Young report ‘a hatchet job’ on health and safety, says RMT

LORD YOUNG’S report on health and safety is a hatchet-job based on prejudice that will do nothing to reduce workplace injuries, deaths and industrial disease, transport union RMT says today.

Under cover of simplifying the regime, freeing businesses from ‘unnecessary bureaucratic burdens’ and ending a ‘compensation culture’ that does not exist, the real aim of the report is to pave the way for a slashing of health and safety budgets, the union says.

RMT General Secretary Bob Crow said:

“There are already so few inspectors out there that a workplace can expect to be visited only once in four decades, and it is already notoriously difficult to get successful prosecution of bosses whose negligence causes injury, death or disease at work.

“The most conservative estimate is that 200,000 people a year suffer occupational ill-health, and even the CBI accepts that some 30 million working days are lost to work-related accidents or illness each year.
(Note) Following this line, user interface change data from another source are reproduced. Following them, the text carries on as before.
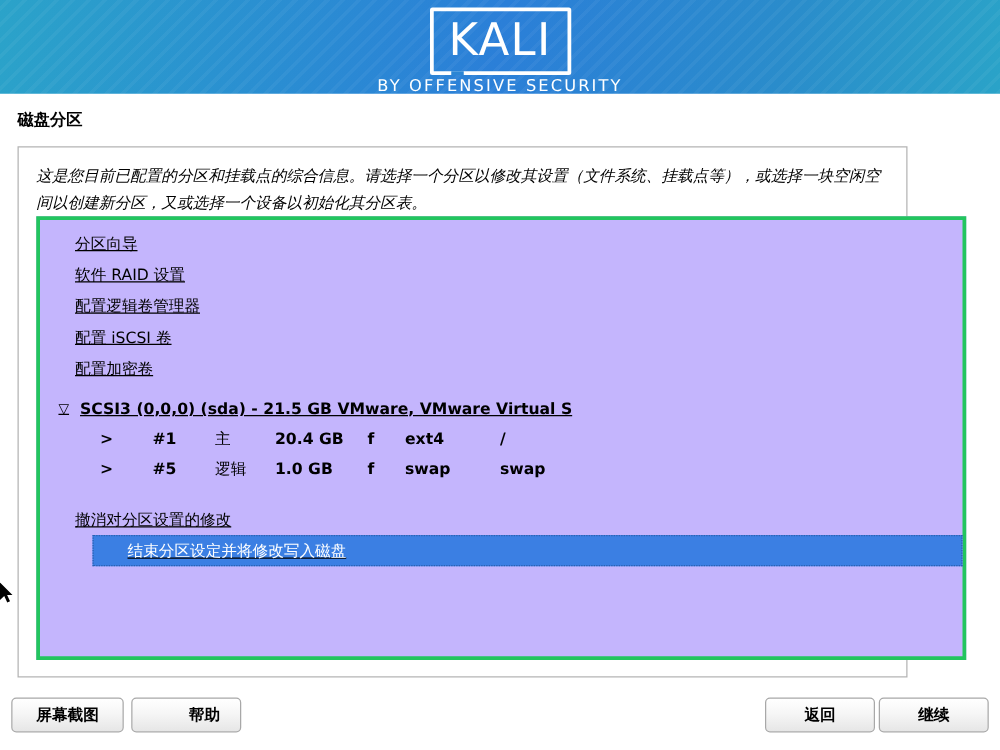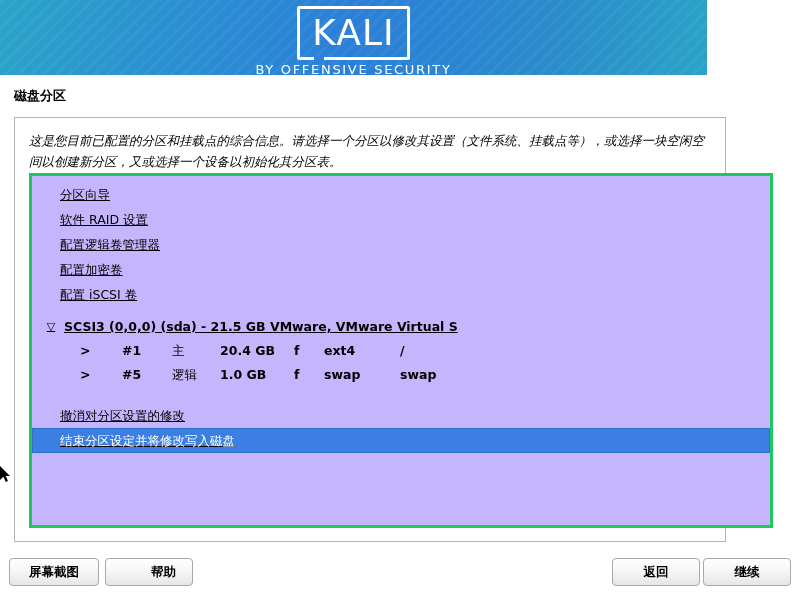--- a/index.html
+++ b/index.html
@@ -14,7 +14,7 @@
   
   .header {
     position: relative;
-    width: 707px;
+    width: 800px;
     height: 75px;
     background:
       repeating-linear-gradient(

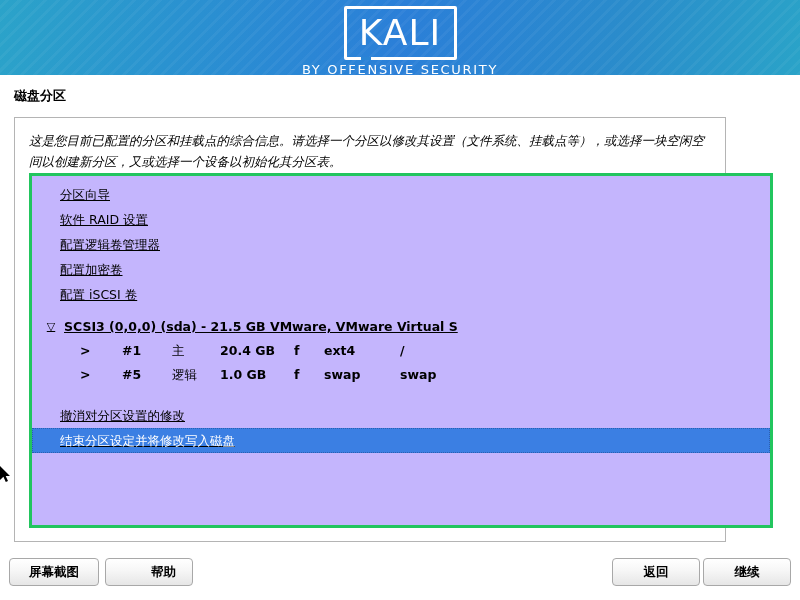--- a/index.html
+++ b/index.html
@@ -233,8 +233,8 @@
     <div class="menu-item">分区向导</div>
     <div class="menu-item">软件 RAID 设置</div>
     <div class="menu-item">配置逻辑卷管理器</div>
+    <div class="menu-item">配置 iSCSI 卷</div>
     <div class="menu-item">配置加密卷</div>
-    <div class="menu-item">配置 iSCSI 卷</div>
 
     <div class="spacer-sm"></div>
 

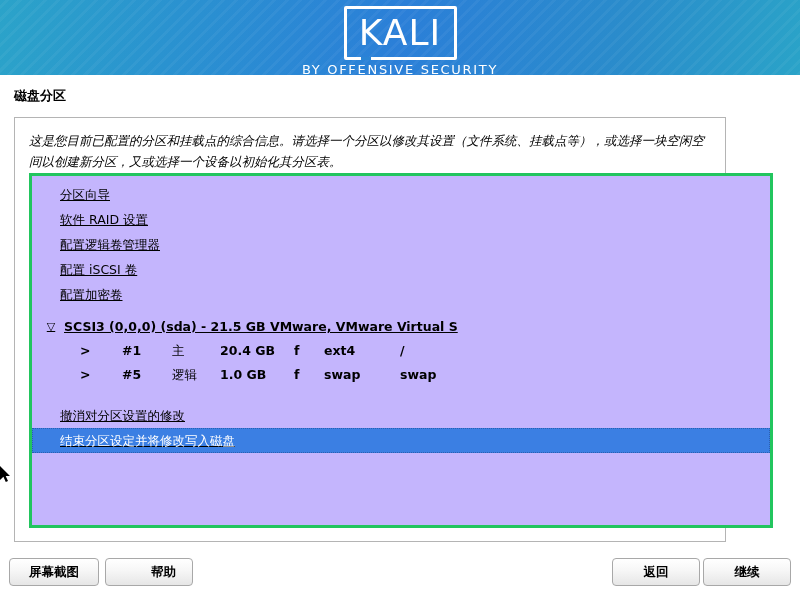--- a/index.html
+++ b/index.html
@@ -177,6 +177,7 @@
     color: #ffffff;
     outline: 1px dotted #2b5fb0;
     outline-offset: -1px;
+    margin-left: 42px;
   }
“Yet the moment Lord Young was given the brief to review Britain’s health and safety regime he began ridiculing it, criticising the mythical ‘compensation culture’ and wheeling out ‘health-and-safety-gone-mad’ stories.

“RMT members have faced avoidable disasters including Piper Alpha, King’s Cross, Zeebrugge, Tebay and far too many rail crashes, as well as the risk of chronic ill-health and assault, and they are keenly aware of the need for robust health and safety protection.

“Any weakening of an already weak regime will only undermine what little protection workers have from corner-cutting bosses for whom profit comes ahead of safety.”